In recent years, this very plastic and precious medium has been (re)discovered, stimulated by the development of new techniques, stemming from chemistry and computer-assisted creation. Shapes are emerging that would be unthinkable without scientific innovations. Technological and aesthetic revolutions create a desire for new collections. In this context, foundations, museums and other cultural institutions are very interested in the reinvention of ceramics.

Ceramics is delighting and reviving the art market today. Ceramics Now is a testimony to this new vitality.

Foreword of Ceramics Now 2021

written by Norman Rosenthal

The world of art is about looking back and looking forward in time. Arguably no flexible art form has quite the perfect potential for surviving into the infinity of time as baked clay-in other words the infinitely rich through all human history art of ceramics, and later when it came to be invented in China, and then by theft came to Europe, the fine related arts of porcelain. Yes of course there are the metallic arts of gold and bronze, not to mention stone, but fired clay has the unique ability to take and hold onto colour and never fade in any way. In the ancient world there were certainly as many paintings on a flat grounds such as wood or woven materials as there are in our own recent time spans, but of those as good as nothing survives, apart from some miraculously preserved frescoes and the funerary portraits of Fayum.

However there are, whether it is that to the East or West that we look, countless pots and other ceramic forms from every era that have survived without the slightest perceptual change, other than through breakage. The paintings, in the Louvre even by the greatest old masters, do not look exactly as they were when they left the studio, sometimes far from it -the chemistry of colour materials used causes them to change irrevocably. But the Sevres vase or drinking vessel, whether of the eighteenth century, or from the epoch of Art Nouveau, what we can see and love, is exactly as to those who first saw each piece, in all its intense and subtle colour and shape. And even if there is not quite the same sense of fetish that surrounds the name of individual artists that exists about the arts of Western painting and sculpture, the potential in ceramics for self-critical yet playful or deadly serious beauty exists in every age. This includes naturally, perhaps surprisingly for some persons and who might be inclined to declare the arts of ceramics “dead”, equally in our very own times.
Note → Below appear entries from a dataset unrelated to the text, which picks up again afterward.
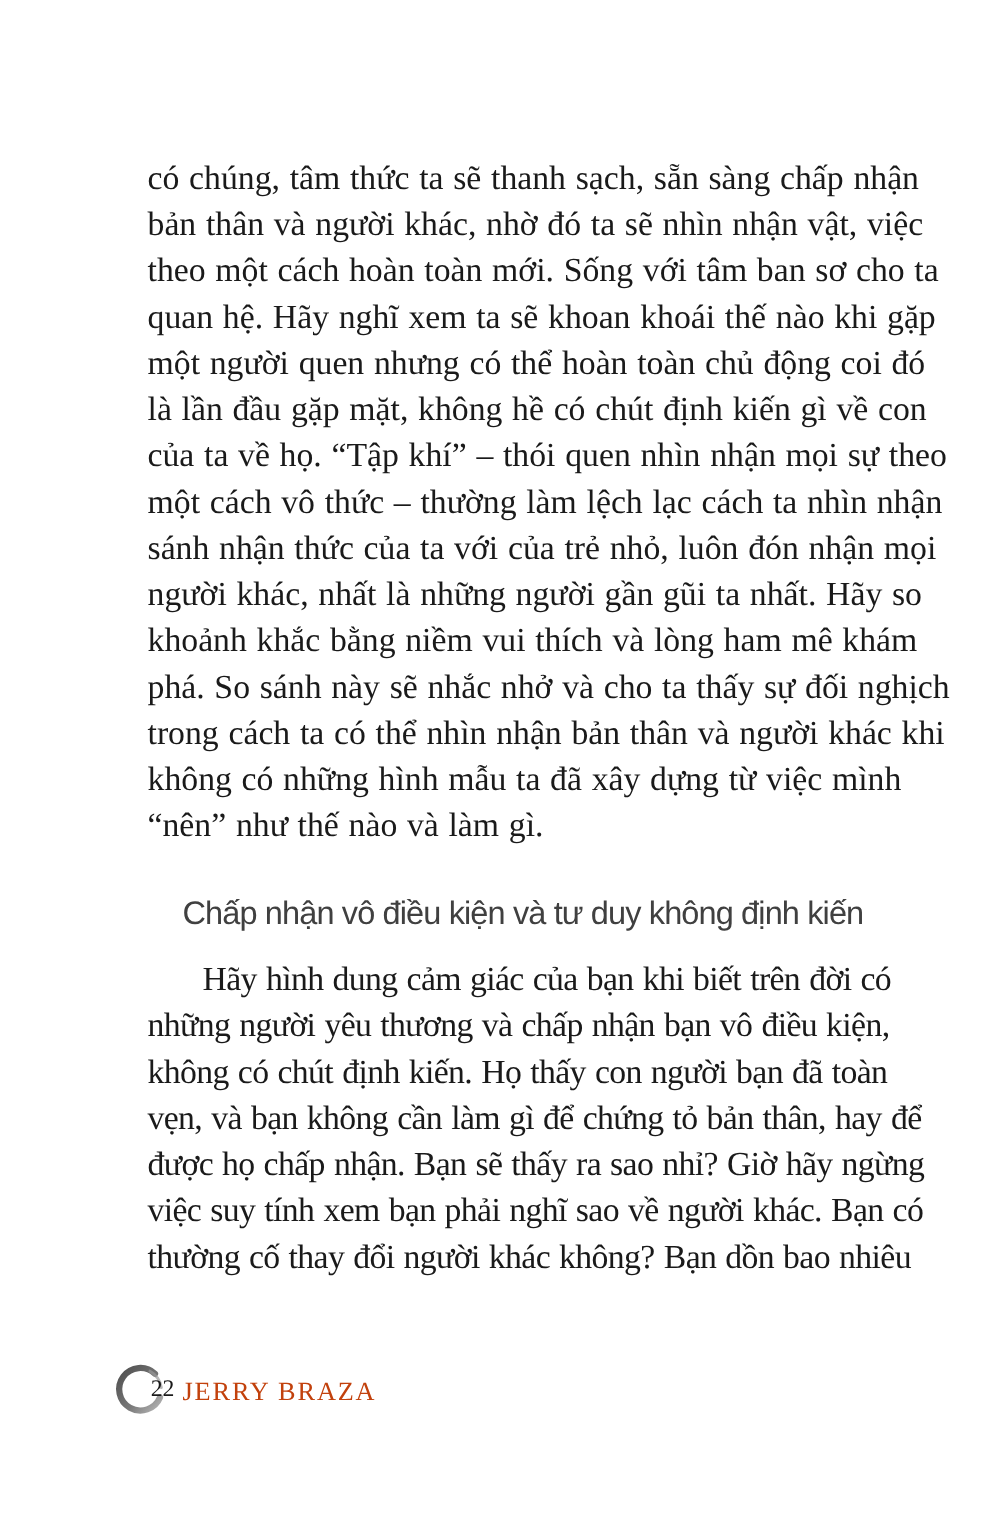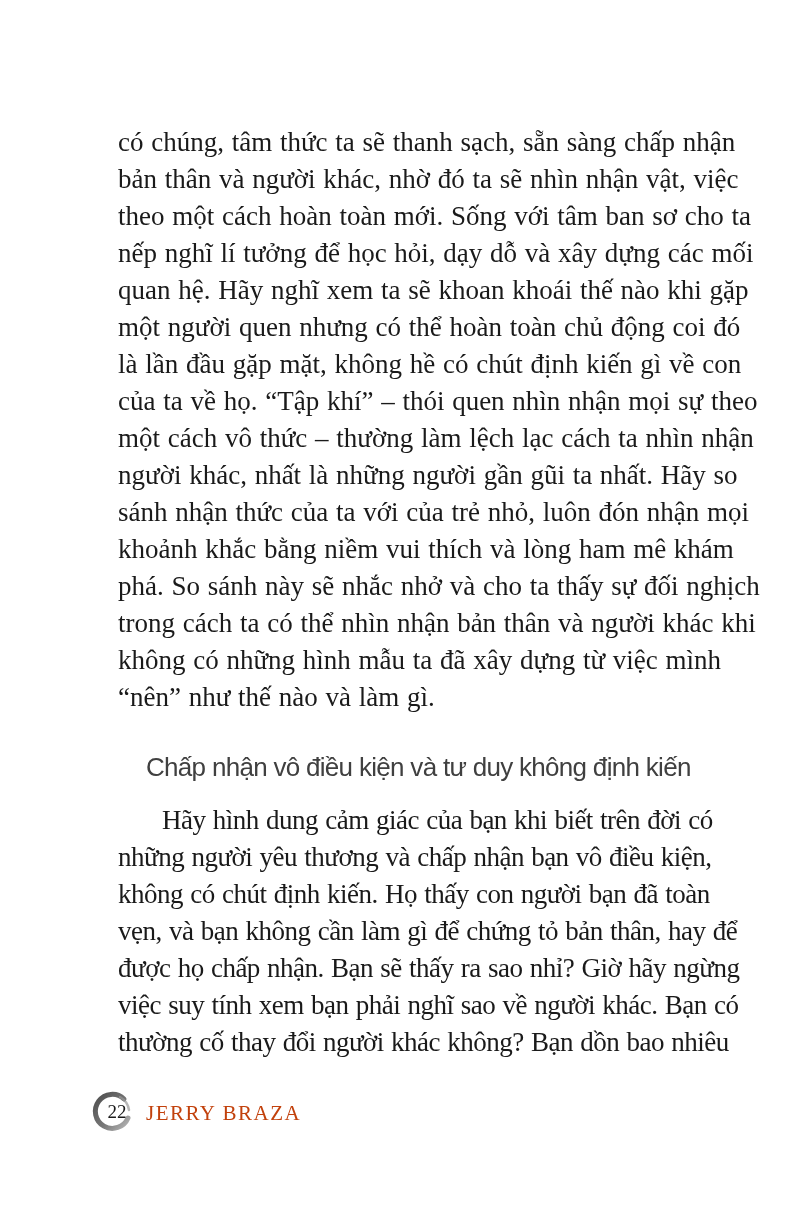"nếp nghĩ lí tưởng để" span.line { html: <span>nếp nghĩ lí tưởng để học hỏi, dạy dỗ và xây dựng các mối</span> -> none }
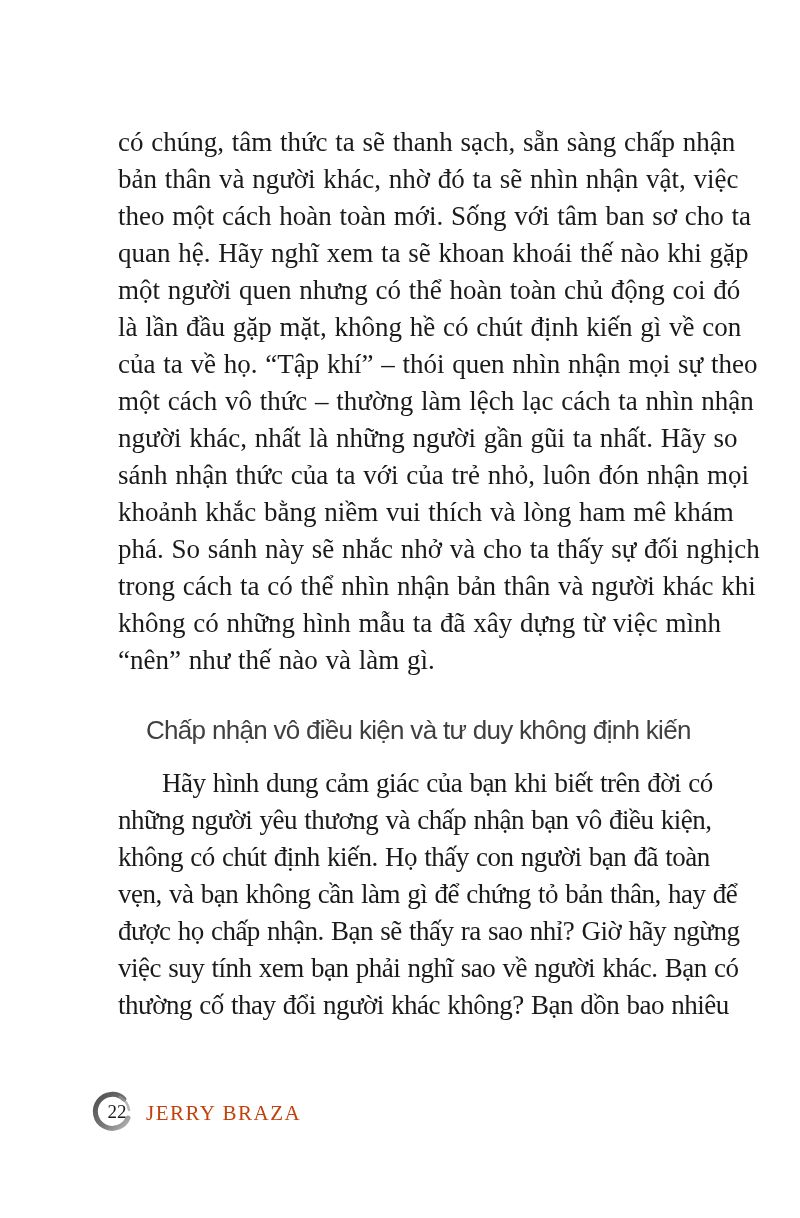"người khác, nhất là những" span.line { order: before "sánh nhận thức của ta" -> after "sánh nhận thức của ta" }
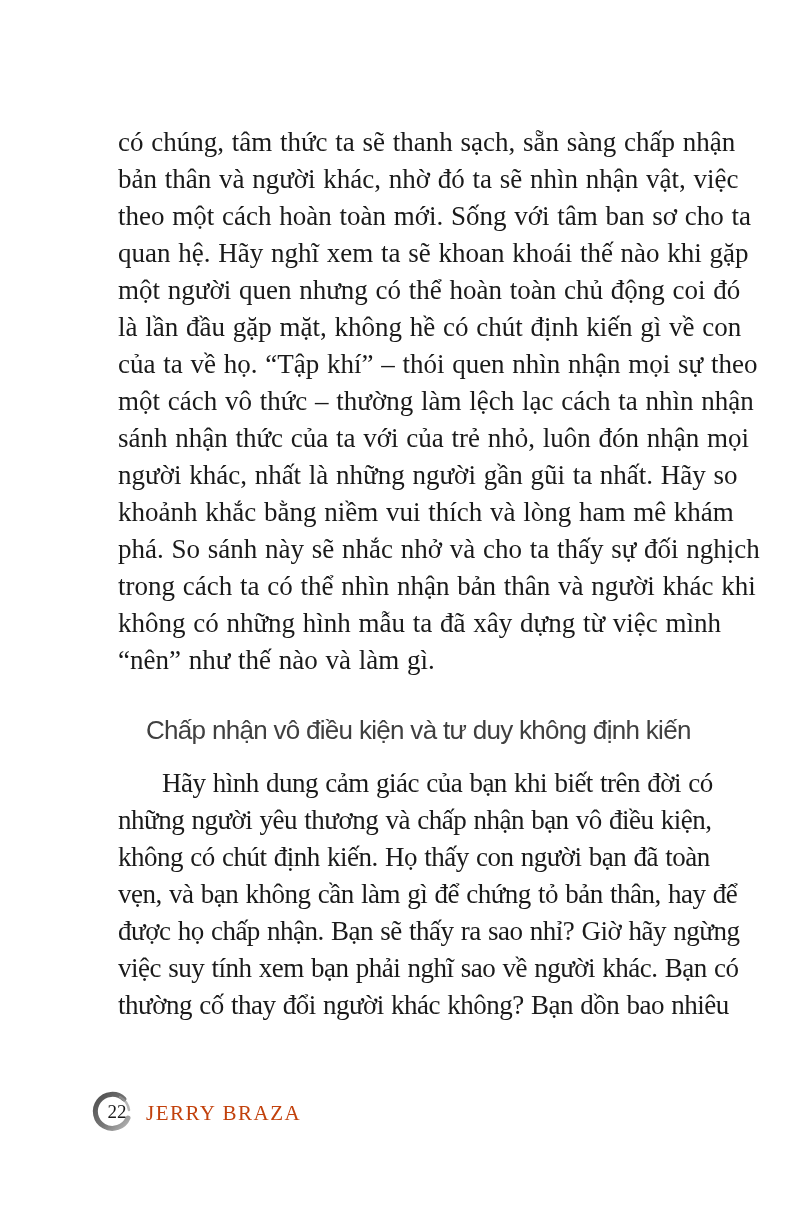"22" .page-number { left: 5px -> 18px }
For this exhibition, Florian Daguet-Bresson have assembled for us a remarkable collection of contemporary ceramics from all over the world that too speak of the endless imaginative thrills of colour combined with form. These too now be inevitably preserved in perpetuity thanks to various and complex firing methods – each the precise legitimate secret of the artist. These mysteries enable extraordinary shapes and subjects to come into being, and, each expressing the unique imagination and fantasy of each artist, who is also equally of course a highly skilled craftsperson. We are able see and have around us, in almost beyond real and intense colour, fantasy architectural model structures, forever burning candles, vases of flowers that will never die, softly coloured tissues in piles that will never soil, mysterious figures and faces. Humour and reflection is everywhere. Above everything there are riots of colour, pattern and original surface invention that like the ceramics of old intended to be taken to an afterlife somewhere or other, that too will all survive, if looked after and enjoyed with care, exactly as they are into something close to eternity.